# About this Notebook

this notebook does the following...
- Combine the climate data on different csv files from `./ClimateData/`
- Inspet Missing Data & Replace Missing Data with Rolling Mean
- Combine YEAR and MONTH columns
- resample Monthly to Quarterly Climate Data
- Plot historical climate data
- Outputs `climateipynb_output.csv`|

In [1]:
import pandas as pd
import matplotlib.pyplot as plt

# Combining the data from different stations

In [None]:
# List of file paths
file_paths = ['./ClimateData/Baguio Monthly Data.csv', 
              './ClimateData/Baler Radar Monthly Data.csv', 
              './ClimateData/Cabanatuan Monthly Data.csv', 
              './ClimateData/Casiguran Monthly Data.csv', 
              './ClimateData/Clark Monthly Data.csv',
              './ClimateData/CLSU Monthly Data.csv', 
              './ClimateData/Cubi Point Monthly Data.csv', 
              './ClimateData/Dagupan Monthly Data.csv', 
              './ClimateData/Iba Monthly Data.csv', 
              './ClimateData/Sinait Monthly Data.csv',
              './ClimateData/Tuguegarao Monthly Data.csv']

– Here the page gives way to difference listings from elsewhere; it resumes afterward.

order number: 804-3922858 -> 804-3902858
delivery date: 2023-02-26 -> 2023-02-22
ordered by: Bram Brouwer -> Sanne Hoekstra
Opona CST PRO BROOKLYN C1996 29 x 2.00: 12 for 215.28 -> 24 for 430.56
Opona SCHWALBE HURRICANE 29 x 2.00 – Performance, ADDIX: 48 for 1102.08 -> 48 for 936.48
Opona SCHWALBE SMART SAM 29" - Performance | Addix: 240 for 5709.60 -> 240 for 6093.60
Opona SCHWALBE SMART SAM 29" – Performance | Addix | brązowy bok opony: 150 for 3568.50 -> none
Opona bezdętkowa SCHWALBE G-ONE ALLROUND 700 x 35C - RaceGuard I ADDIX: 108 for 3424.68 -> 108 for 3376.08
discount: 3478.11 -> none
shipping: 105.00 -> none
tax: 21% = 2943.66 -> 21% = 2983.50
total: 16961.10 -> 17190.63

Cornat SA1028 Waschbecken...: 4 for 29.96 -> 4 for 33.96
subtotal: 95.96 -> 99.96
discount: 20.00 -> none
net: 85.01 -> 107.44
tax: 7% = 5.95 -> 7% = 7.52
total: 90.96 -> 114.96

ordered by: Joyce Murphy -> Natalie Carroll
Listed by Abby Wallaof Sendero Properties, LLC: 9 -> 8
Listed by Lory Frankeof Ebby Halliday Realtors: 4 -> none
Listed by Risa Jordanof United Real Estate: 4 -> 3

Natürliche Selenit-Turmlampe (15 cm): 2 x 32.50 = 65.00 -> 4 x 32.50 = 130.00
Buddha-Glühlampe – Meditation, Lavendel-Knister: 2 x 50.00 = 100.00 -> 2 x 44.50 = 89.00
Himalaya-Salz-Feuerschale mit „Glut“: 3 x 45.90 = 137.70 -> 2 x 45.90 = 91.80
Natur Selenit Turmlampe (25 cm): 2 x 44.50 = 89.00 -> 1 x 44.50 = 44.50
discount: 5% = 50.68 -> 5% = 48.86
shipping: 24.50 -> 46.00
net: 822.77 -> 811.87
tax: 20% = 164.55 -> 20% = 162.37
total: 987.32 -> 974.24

# Initialize an empty DataFrame
df = pd.DataFrame()

# Read each CSV file and concatenate the data
for file_path in file_paths:
    data = pd.read_csv(file_path)
    df = pd.concat([df, data])

# df.to_csv('climatedata_combined.csv', index=False)
df.info()

# Data Cleaning

<strong> Climate Data Notes </strong>
<blockquote>
Notes: <br>
-999.0 indicate Missing Values <br>
RAINFALL UNIT: mm <br>
-1.0 indicate Trace Values (RAINFALL\<0.1mm) <br>
TMAX (Maximum Temperature, Unit: Deg C) <br>
TMIN (Minimum Temperature, Unit: Deg C) <br>
RH (Relative Humidity, Unit: %) <br>
Wind Speed, Unit: m/s <br>
Wind direction, Unit: degree relative to North indicating where the wind is blowing from <br>
</blockquote>

- replaced missing data (values -999) from each station with the rolling mean of the data (For all Features) 
- removing 'Trace Values' of RAINFALL

replacing the missing data was done first in each stations, before the data is combied, to avoid the rolling mean to be affected by other stations data.

In [None]:
# Counting Missing Data
missing_data_count = df[df == -999].count()
print(missing_data_count)
# Counting Rainfall Trace Values
rainfall_count = (df['RAINFALL'] == -1.0).sum()
print('RAINFALL Trace Values: ', rainfall_count)

In [None]:
df = pd.DataFrame()

# We are resolving the missing data by replacing it with the rolling mean of the data.
# We will also do this first in each station's data before concatenating them together.
for file_path in file_paths:
    data = pd.read_csv(file_path)

    # Replace -999 (Missing Data) with the rolling mean
    df_clean = data.replace(-999, data.mean().rolling(window=3).mean().round(1))
    # Convert WIND_SPEED to back to int
    df_clean['WIND_SPEED'] = df_clean['WIND_SPEED'].astype(int)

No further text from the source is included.